» **TASK STATEMENT**
Should a line in the entries below contain "with", return that line.

[[ THE DATA open ]]

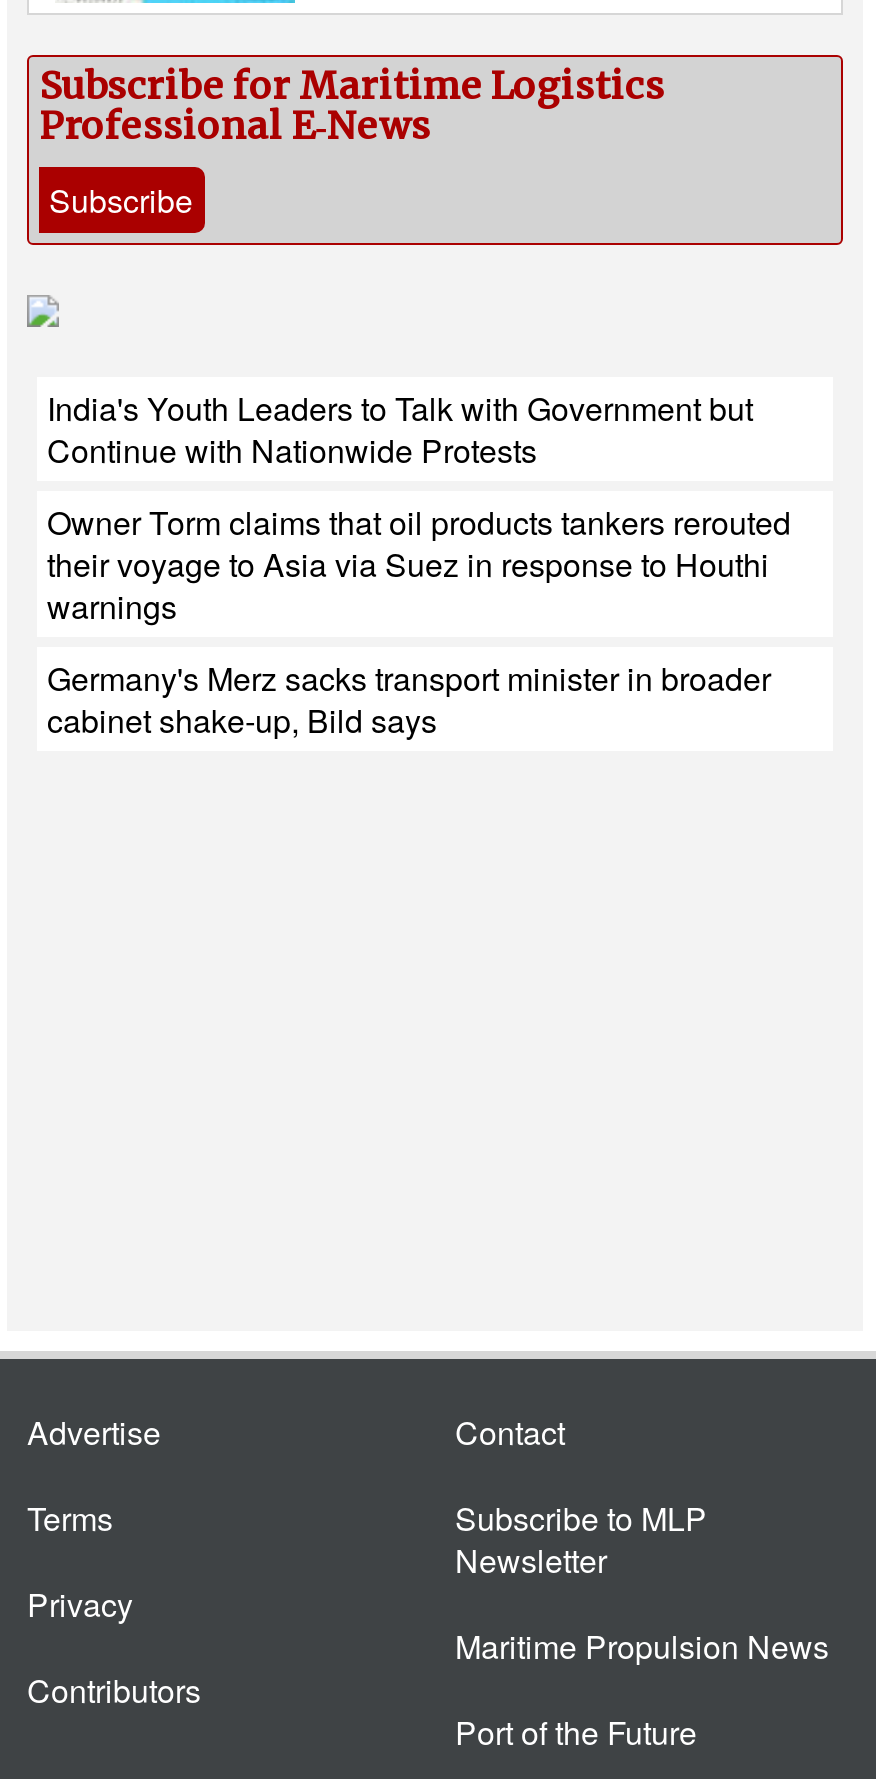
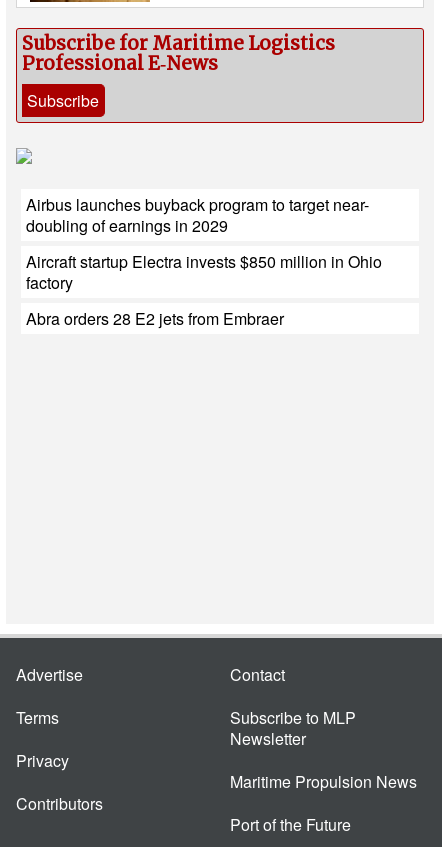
[47,386,753,474] India's Youth Leaders to Talk with Government but | Continue with Nationwide Protests -> [26,193,369,237] Airbus launches buyback program to target near- | doubling of earnings in 2029
[47,500,791,630] Owner Torm claims that oil products tankers rerouted | their voyage to Asia via Suez in response to Houthi | warnings -> [26,250,382,294] Aircraft startup Electra invests $850 million in Ohio | factory
[47,656,771,744] Germany's Merz sacks transport minister in broader | cabinet shake-up, Bild says -> [26,307,284,330] Abra orders 28 E2 jets from Embraer

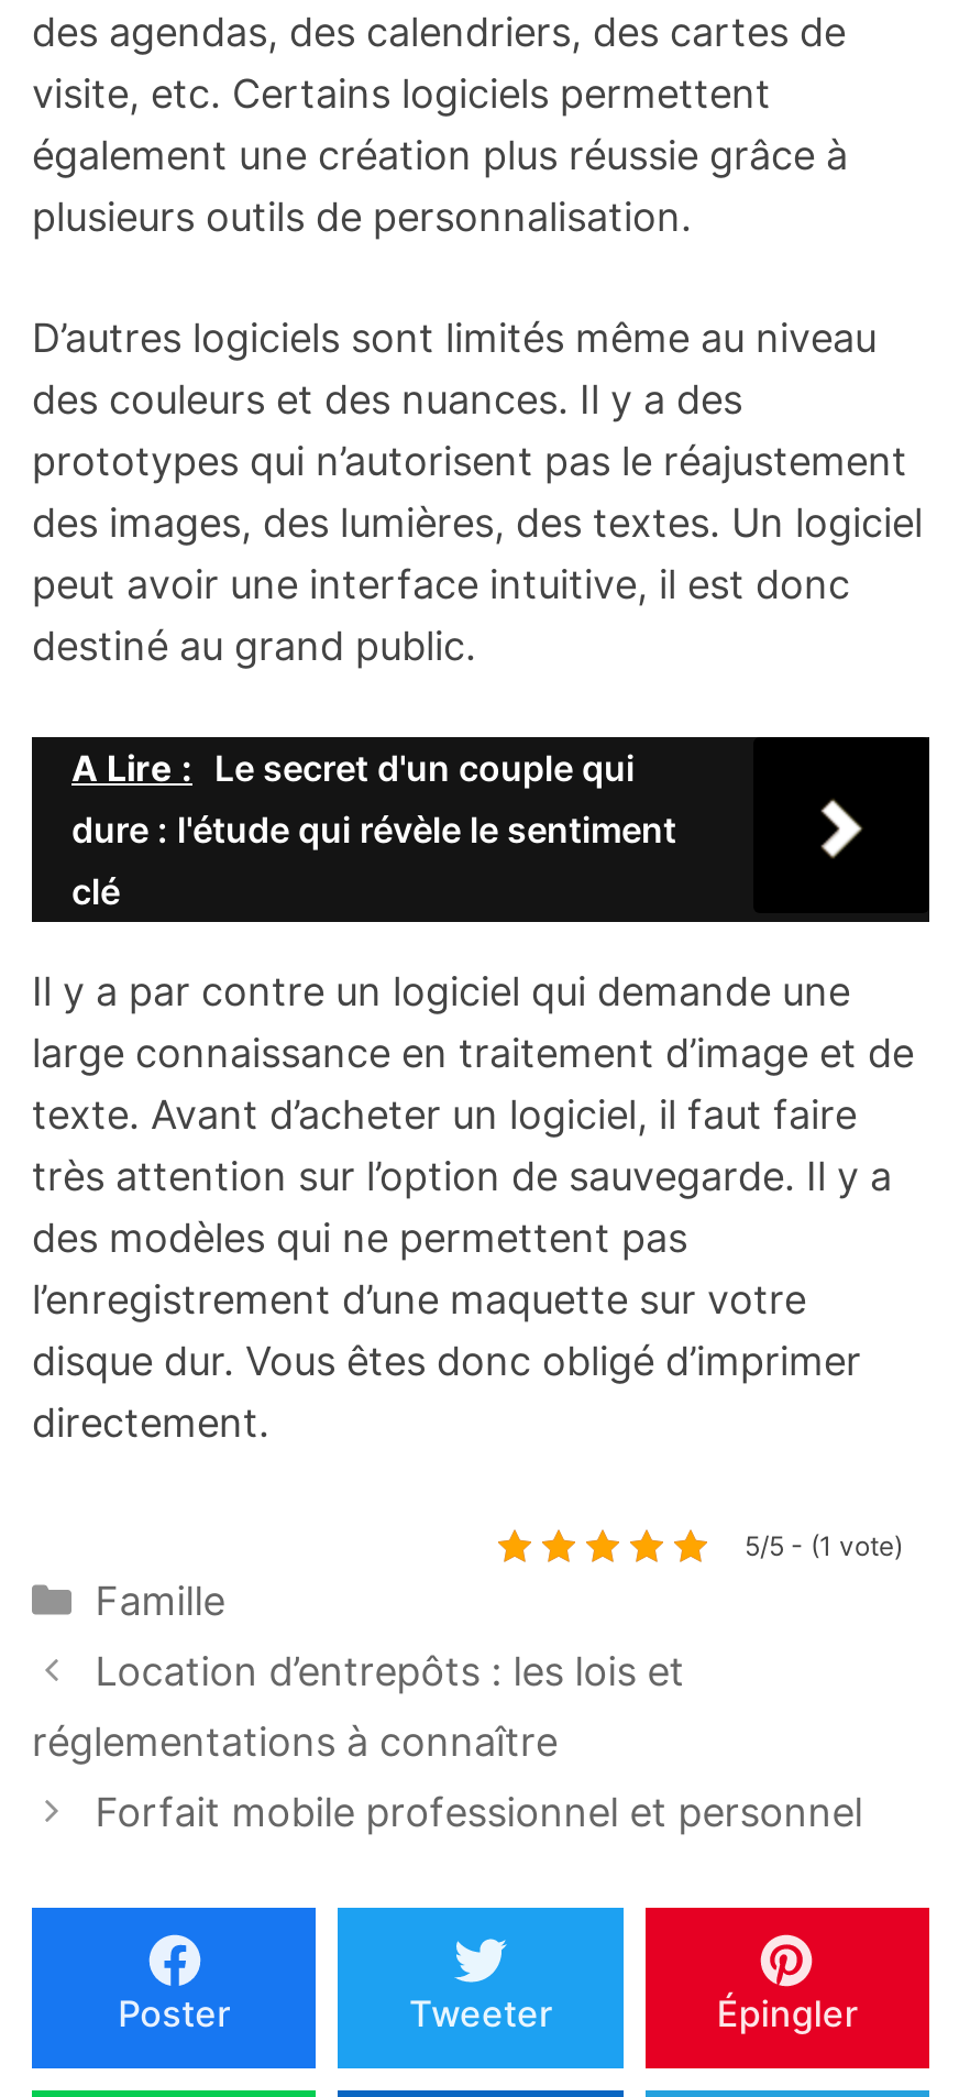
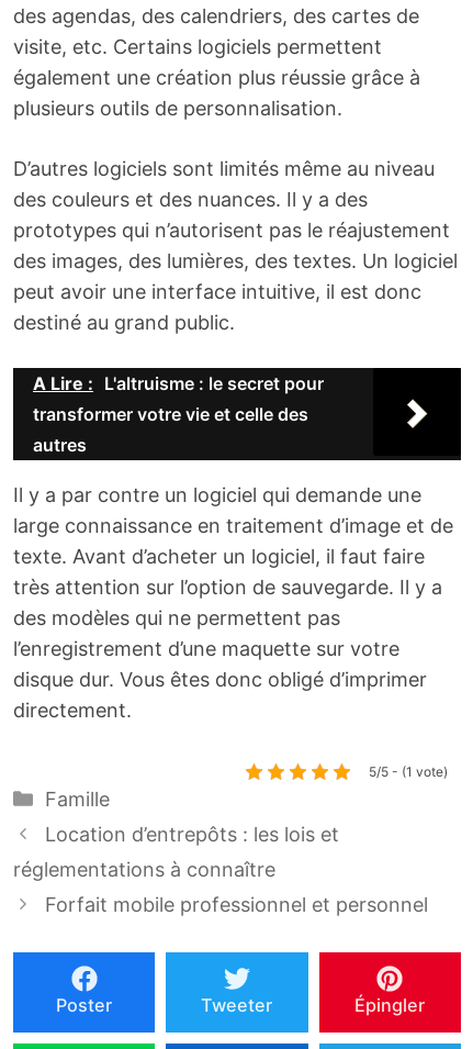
[71,745,676,913] A Lire : Le secret d'un couple qui | dure : l'étude qui révèle le sentiment | clé -> [33,372,324,456] A Lire : L'altruisme : le secret pour | transformer votre vie et celle des | autres

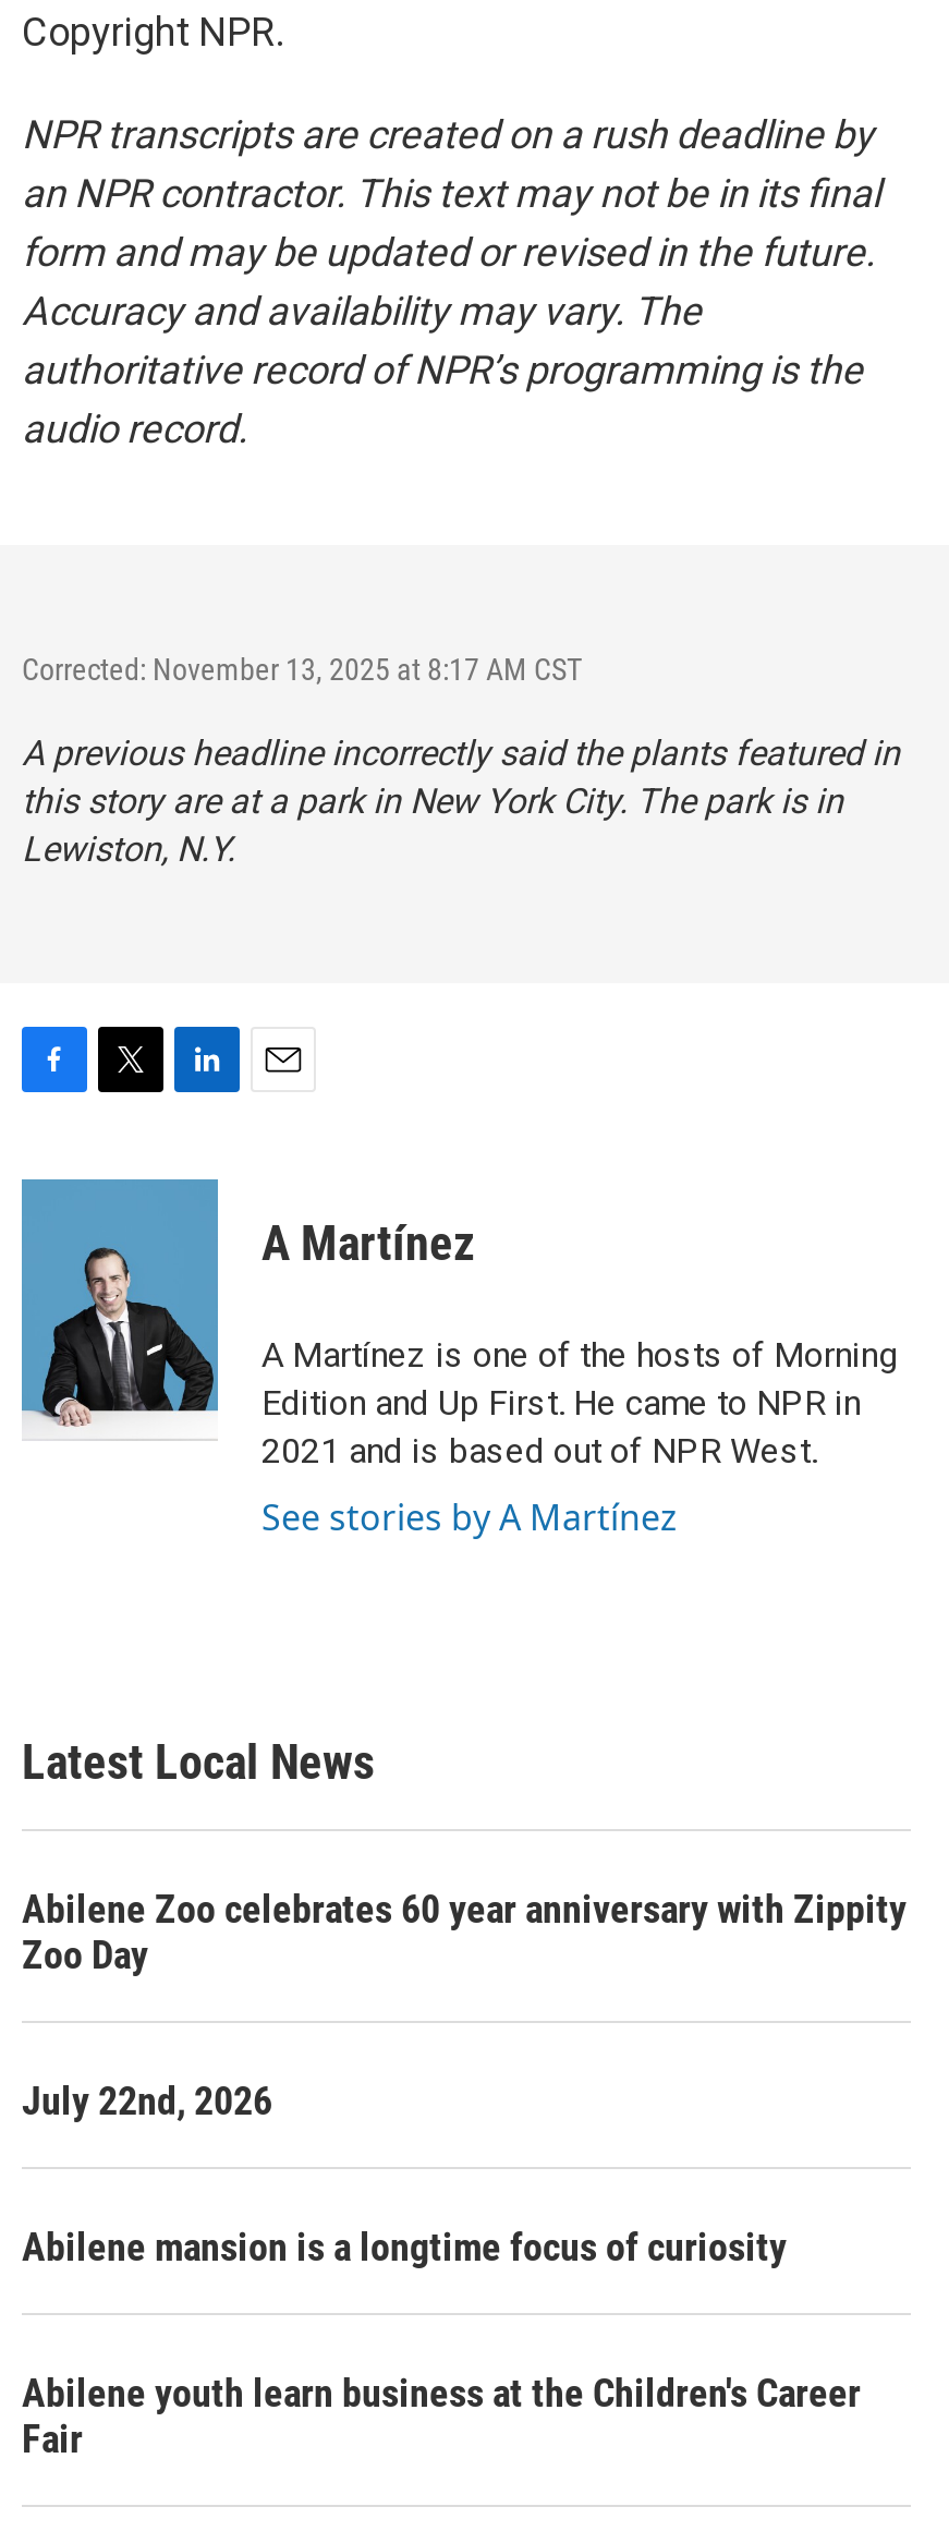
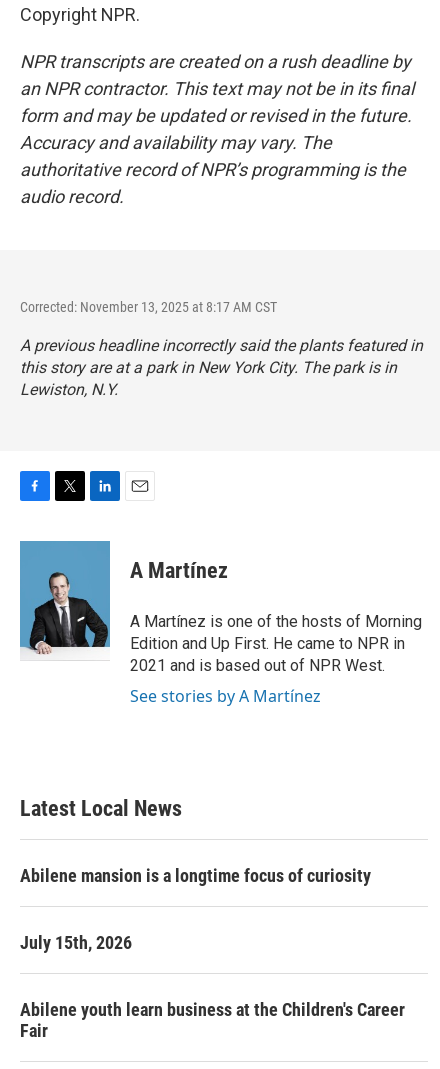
[22,1886,907,2123] Abilene Zoo celebrates 60 year anniversary with Zippity | Zoo Day | July 22nd, 2026 -> none
moved [22,2224,787,2269] -> [20,865,371,886]: Abilene mansion is a longtime focus of curiosity
none -> [20,932,132,953] July 15th, 2026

[[ THE DATA closed ]]

» **TASK RESPONSE**
[47,386,753,474] India's Youth Leaders to Talk with Government but | Continue with Nationwide Protests -> [26,193,369,237] Airbus launches buyback program to target near- | doubling of earnings in 2029
[22,1886,907,2123] Abilene Zoo celebrates 60 year anniversary with Zippity | Zoo Day | July 22nd, 2026 -> none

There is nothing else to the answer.